Frieda B. Herself
Author | : Renata Bowers |
Publisher | : |
Total Pages | : 32 |
Release | : 2010-01-01 |
Genre | : Dreams |
ISBN | : 9780984386239 |
Download Frieda full books in PDF, epub, and Kindle. Read online free Frieda ebook anywhere anytime directly on your device. Fast Download speed and no annoying ads. We cannot guarantee that every ebooks is available!

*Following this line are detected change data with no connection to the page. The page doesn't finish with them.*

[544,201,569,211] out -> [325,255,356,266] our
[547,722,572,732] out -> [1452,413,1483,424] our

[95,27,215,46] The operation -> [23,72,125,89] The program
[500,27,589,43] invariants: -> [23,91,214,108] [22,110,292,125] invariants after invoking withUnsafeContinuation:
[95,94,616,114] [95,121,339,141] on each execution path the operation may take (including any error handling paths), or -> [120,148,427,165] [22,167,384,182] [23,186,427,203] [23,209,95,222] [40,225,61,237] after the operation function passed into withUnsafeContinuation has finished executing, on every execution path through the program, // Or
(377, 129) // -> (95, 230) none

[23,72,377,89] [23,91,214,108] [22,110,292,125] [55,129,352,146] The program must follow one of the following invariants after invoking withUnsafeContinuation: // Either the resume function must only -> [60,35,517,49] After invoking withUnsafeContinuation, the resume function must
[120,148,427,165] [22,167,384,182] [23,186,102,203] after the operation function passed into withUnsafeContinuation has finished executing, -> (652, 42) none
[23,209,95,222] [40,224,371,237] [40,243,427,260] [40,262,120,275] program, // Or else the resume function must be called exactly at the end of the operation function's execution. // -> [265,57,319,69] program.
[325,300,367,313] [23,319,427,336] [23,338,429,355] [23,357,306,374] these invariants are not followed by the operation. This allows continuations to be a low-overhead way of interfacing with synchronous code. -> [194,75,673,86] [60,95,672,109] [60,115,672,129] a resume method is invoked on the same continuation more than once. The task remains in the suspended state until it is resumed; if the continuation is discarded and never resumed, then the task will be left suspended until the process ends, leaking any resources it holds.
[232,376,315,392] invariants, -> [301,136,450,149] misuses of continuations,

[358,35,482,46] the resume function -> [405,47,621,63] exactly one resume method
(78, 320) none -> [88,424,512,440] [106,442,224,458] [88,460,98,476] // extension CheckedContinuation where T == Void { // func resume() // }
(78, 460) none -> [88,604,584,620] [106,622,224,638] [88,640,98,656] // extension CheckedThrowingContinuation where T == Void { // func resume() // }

Author | : Renata Bowers |
Publisher | : |
Total Pages | : 32 |
Release | : 2010-01-01 |
Genre | : Dreams |
ISBN | : 9780984386239 |
Author | : Leonie Frieda |
Publisher | : HarperCollins |
Total Pages | : 466 |
Release | : 2022-01-11 |
Genre | : Biography & Autobiography |
ISBN | : 0063235919 |
The inspiration for the STARZ original series, The Serpent Queen, premiering September 11. “A beautifully written portrait of a ruthless, subtle and fearless woman fighting for survival and power in a world of gangsterish brutality, routine assassination and religious mania. . . . Frieda has brought a largely forgotten heroine-villainess and a whole sumptuously vicious era back to life. . . . This is The Godfather meets Elizabeth.” —Simon Sebag Montefiore, author of Stalin: The Court of the Red Tsar Poisoner, besotted mother, despot, necromancer, engineer of a massacre: the dark legend of Catherine de Medici is centuries old. In this critically hailed biography, Leonie Frieda reclaims the story of this unjustly maligned queen of France to reveal a skilled ruler battling extraordinary political and personal odds. Based on comprehensive research including thousands of Catherine’s own letters, Frieda unfurls Catherine’s story from her troubled childhood in Florence to her tumultuous marriage to Henry II of France; her transformation of French culture to her reign as a queen who would use brutality to ensure her children’s royal birthright. Brilliantly executed, this enthralling biography goes beyond myth to paint a very human portrait of this remarkable figure.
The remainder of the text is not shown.